Öne Çıkan Yayın

BOSNA'DA YAŞAM (AVANTAJLAR / DEZAVANTAJLAR)

İnsanın yabancı ülkede yaşamasının hem avantajları hem de zorlukları var. Öncelikle farklı bir kültürü, farklı bir milleti tanımak cidden...

23 Haziran 2015 Salı

BOSNA'DA İLK GÜNLER



İlk kez soğuk bir Mart gecesinde çektim Saraybosna’nın temiz havasını ciğerlerime.

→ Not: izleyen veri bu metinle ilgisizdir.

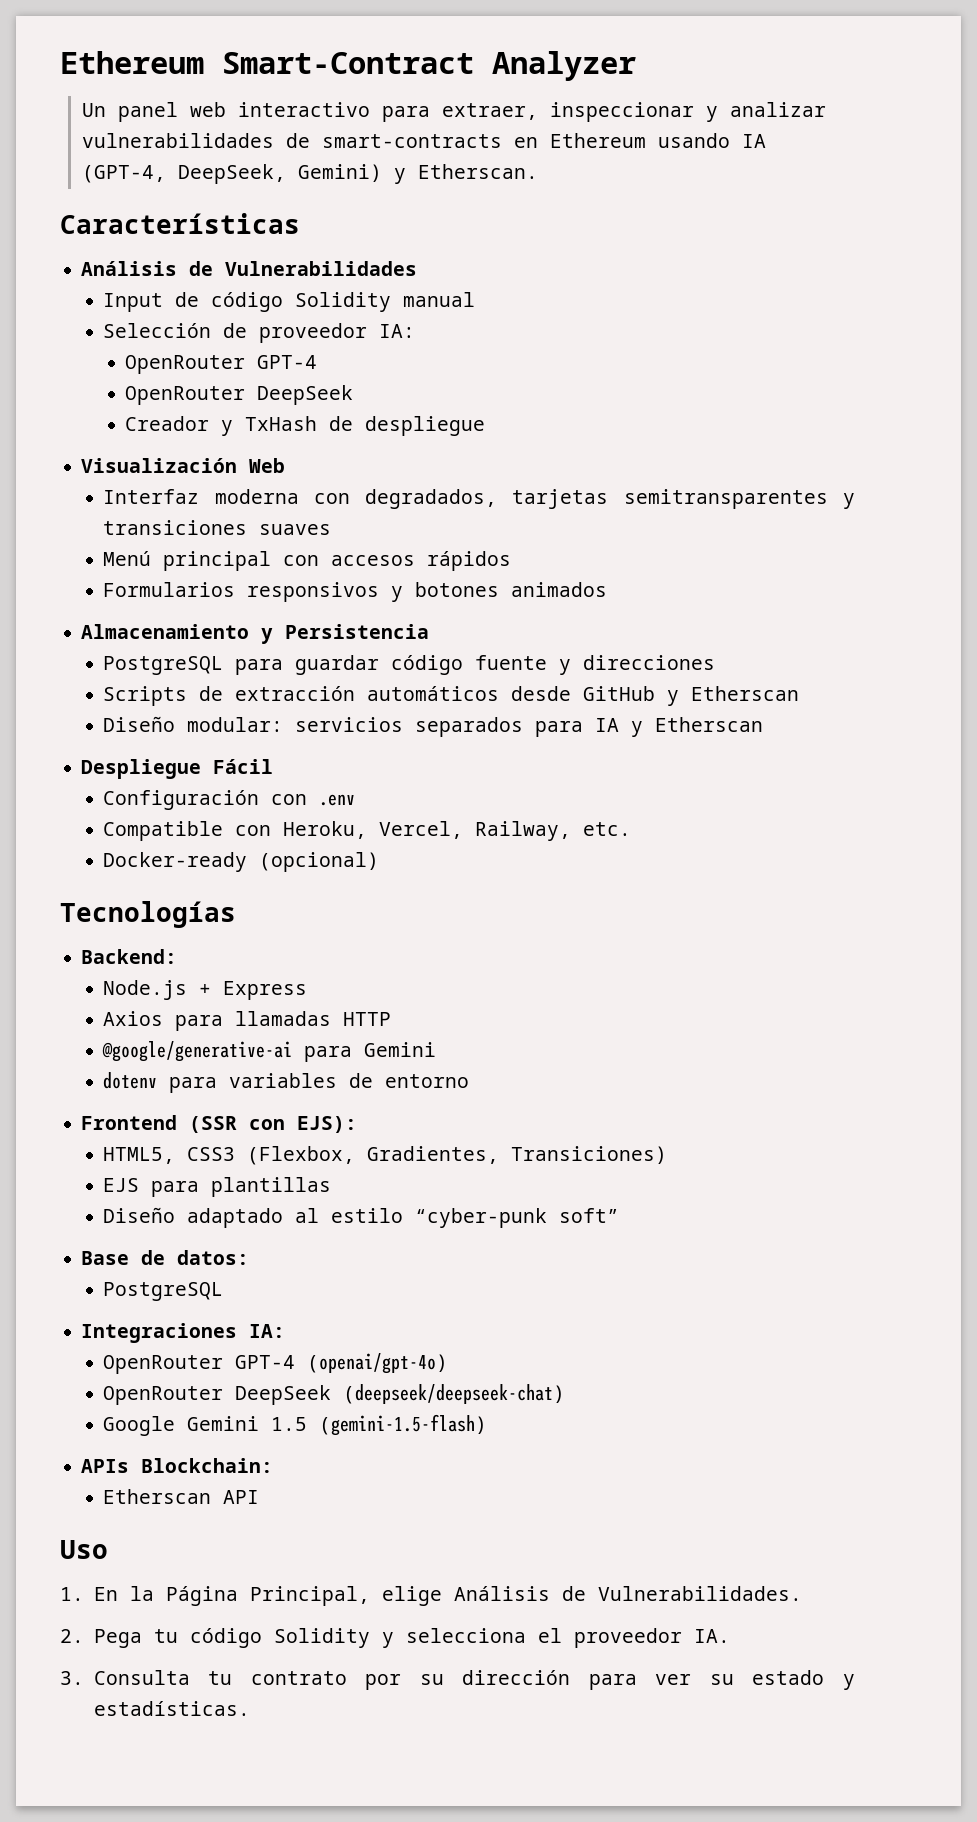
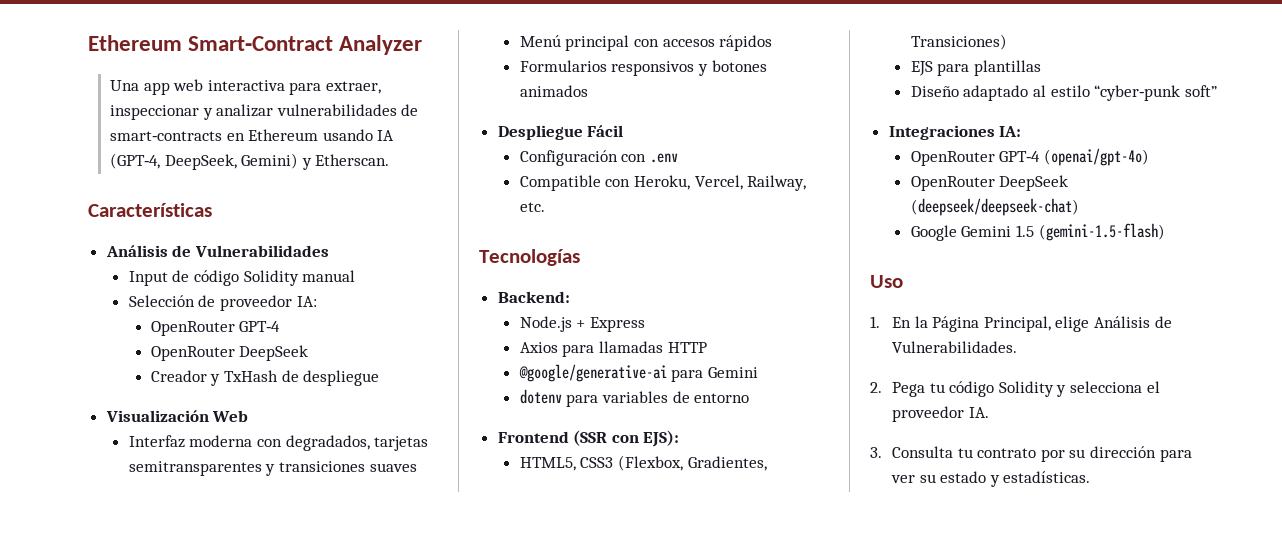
- Un panel web interactivo para extraer, inspeccionar y analizar vulnerabilidades de smart‑contracts en Ethereum usando IA (GPT‑4, DeepSeek, Gemini) y Etherscan.
+ Una app web interactiva para extraer, inspeccionar y analizar vulnerabilidades de smart‑contracts en Ethereum usando IA (GPT‑4, DeepSeek, Gemini) y Etherscan.
- Almacenamiento y Persistencia
- PostgreSQL para guardar código fuente y direcciones
- Scripts de extracción automáticos desde GitHub y Etherscan
- Diseño modular: servicios separados para IA y Etherscan
- Docker-ready (opcional)
- Base de datos:
- PostgreSQL
- APIs Blockchain:
- Etherscan API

Havalimanında bagajları beklerken oğlumun elini biraz daha sıkı tuttuğumu hissediyordum, belli ki başka bir diyarda onu kaybetmek benim için daha ürpertici idi. Bu ziyaretimiz dört gün sürecek de olsa, bir ay sonra yerleşmek maksadıyla geleceğimiz için taşıyabileceğim en büyük valizi getirdim yanımda. Bir elimle beş yaşına yaklaşan oğlumun elini, diğeriyle çekçekli valizimi sürükleyerek çıkış kapısına doğru biraz ürkek adımlarla yürüdüm. Kapıdan çıkar çıkmaz eşimi görmek onca yabancı sima arasında yüzüne yıllardır aşina olduğum insanın gülümseyişinin muhatabı olmak büyük sevinçti. İbrahim bir aydır görmediği babasına çocukça bir sevinçle koştu ve boynuna atladı. Çocukça dedim çünkü babası onu kucağına aldığı gibi umutla ve şımartılacağını bilerek “Baba bana ne oyuncak aldın?” diye sordu. Arabada kendisini bekleyen oyuncağın haberini alınca İbrahim’i durdurmak hayli zor oldu doğrusu. Aracımıza doğru yürürken havanın İstanbul’dan daha soğuk olmadığı hissine kapıldım ama yanılacaktım.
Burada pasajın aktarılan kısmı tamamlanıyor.